[Data excerpts]
····················

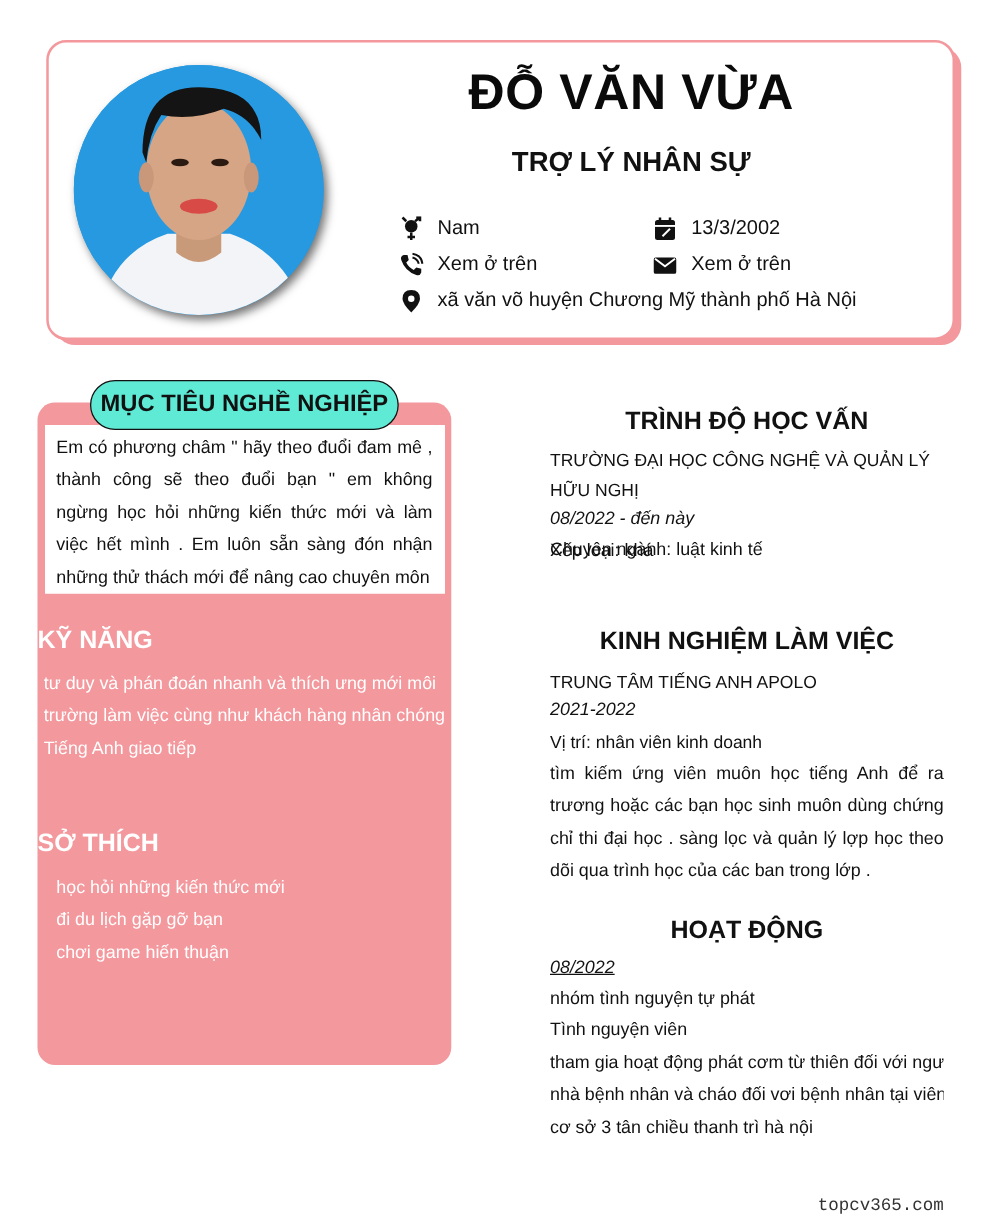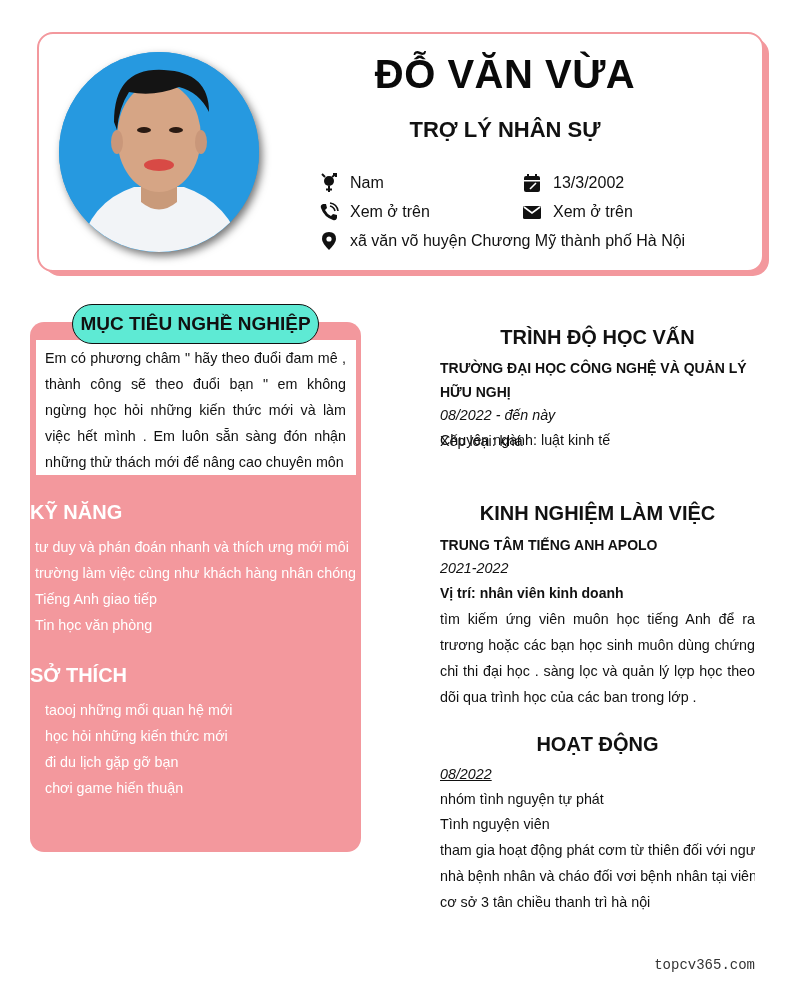--- a/index.html
+++ b/index.html
@@ -68,7 +68,7 @@
     font-size: 20px; font-weight: bold; color: #111;
   }
   .r-text { position: absolute; left: 440px; width: 315px; font-size: 14.3px; line-height: 26px; color: #111; }
-  .r-bold { font-weight: bold; }
+  .r-bold { font-weight: normal; }
   .r-italic { font-style: italic; }
   .r-just { text-align: justify; }
 

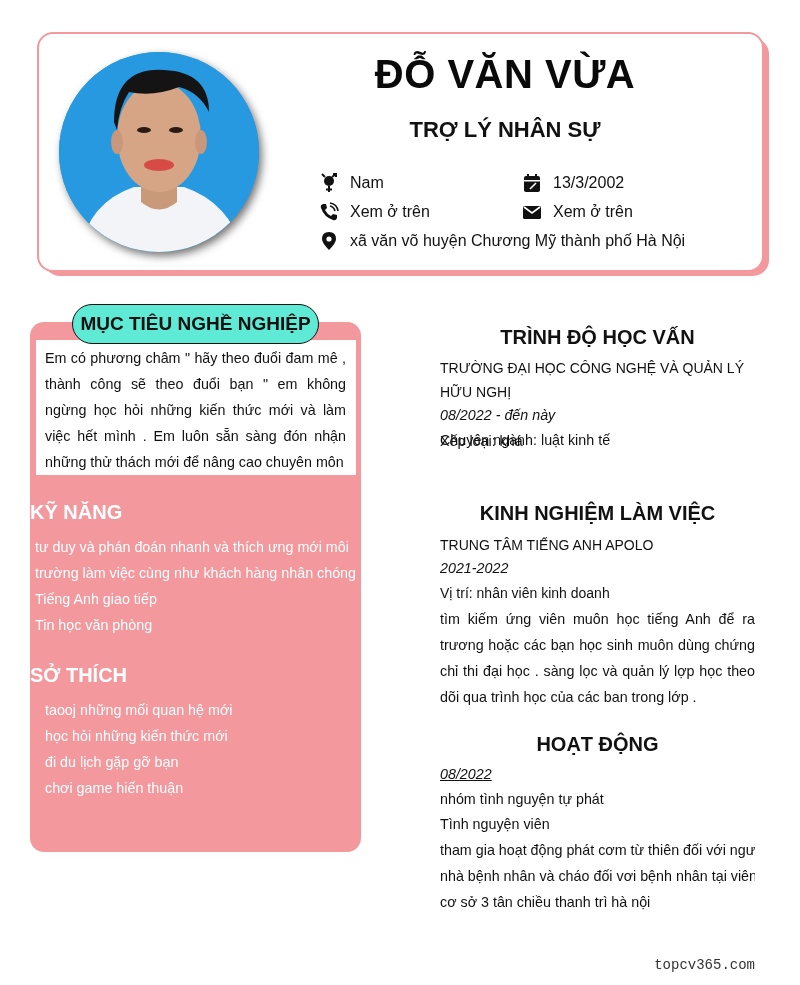--- a/index.html
+++ b/index.html
@@ -163,7 +163,6 @@
   <div>tư duy và phán đoán nhanh và thích ưng mới môi</div>
   <div>trường làm việc cùng như khách hàng nhân chóng</div>
   <div>Tiếng Anh giao tiếp</div>
-  <div>Tin học văn phòng</div>
 </div>
 
 <div class="left-heading" style="top:664px;">SỞ THÍCH</div>

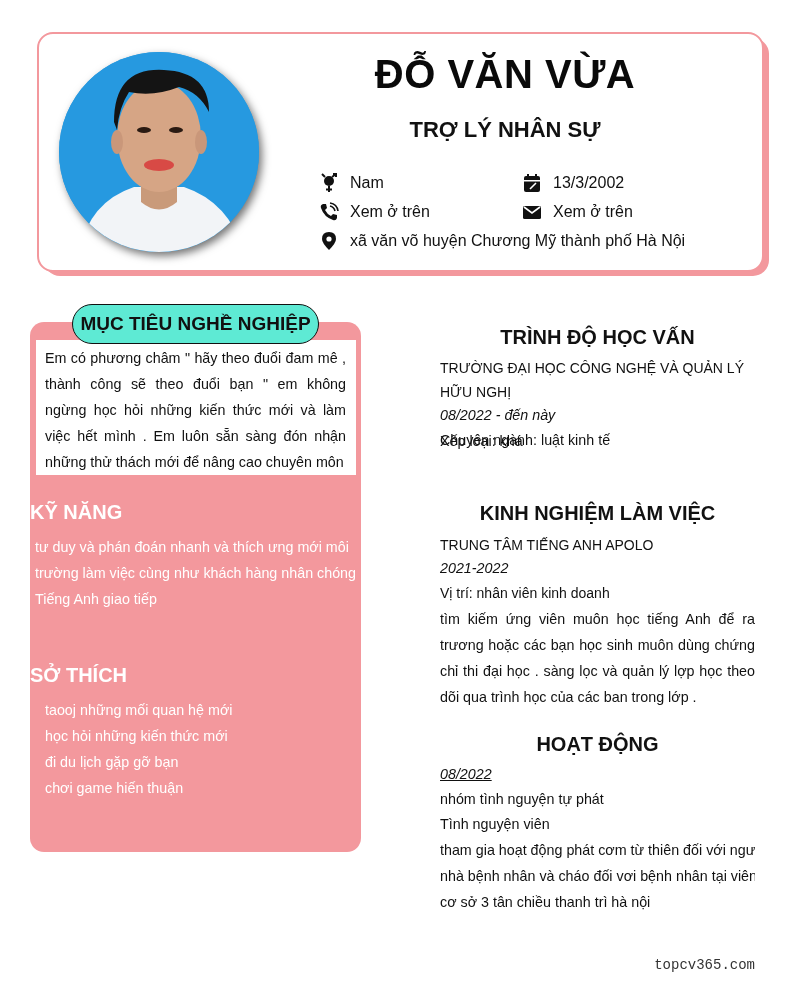--- a/index.html
+++ b/index.html
@@ -167,7 +167,6 @@
 
 <div class="left-heading" style="top:664px;">SỞ THÍCH</div>
 <div class="left-list" style="left:45px; top:697px;">
-  <div>taooj những mối quan hệ mới</div>
   <div>học hỏi những kiến thức mới</div>
   <div>đi du lịch gặp gỡ bạn</div>
   <div>chơi game hiến thuận</div>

····················

Transcribe the records above exactly and drop every picture.

--- a/index.html
+++ b/index.html
@@ -68,7 +68,7 @@
     font-size: 20px; font-weight: bold; color: #111;
   }
   .r-text { position: absolute; left: 440px; width: 315px; font-size: 14.3px; line-height: 26px; color: #111; }
-  .r-bold { font-weight: bold; }
+  .r-bold { font-weight: normal; }
   .r-italic { font-style: italic; }
   .r-just { text-align: justify; }
 

--- a/index.html
+++ b/index.html
@@ -163,7 +163,6 @@
   <div>tư duy và phán đoán nhanh và thích ưng mới môi</div>
   <div>trường làm việc cùng như khách hàng nhân chóng</div>
   <div>Tiếng Anh giao tiếp</div>
-  <div>Tin học văn phòng</div>
 </div>
 
 <div class="left-heading" style="top:664px;">SỞ THÍCH</div>

--- a/index.html
+++ b/index.html
@@ -167,7 +167,6 @@
 
 <div class="left-heading" style="top:664px;">SỞ THÍCH</div>
 <div class="left-list" style="left:45px; top:697px;">
-  <div>taooj những mối quan hệ mới</div>
   <div>học hỏi những kiến thức mới</div>
   <div>đi du lịch gặp gỡ bạn</div>
   <div>chơi game hiến thuận</div>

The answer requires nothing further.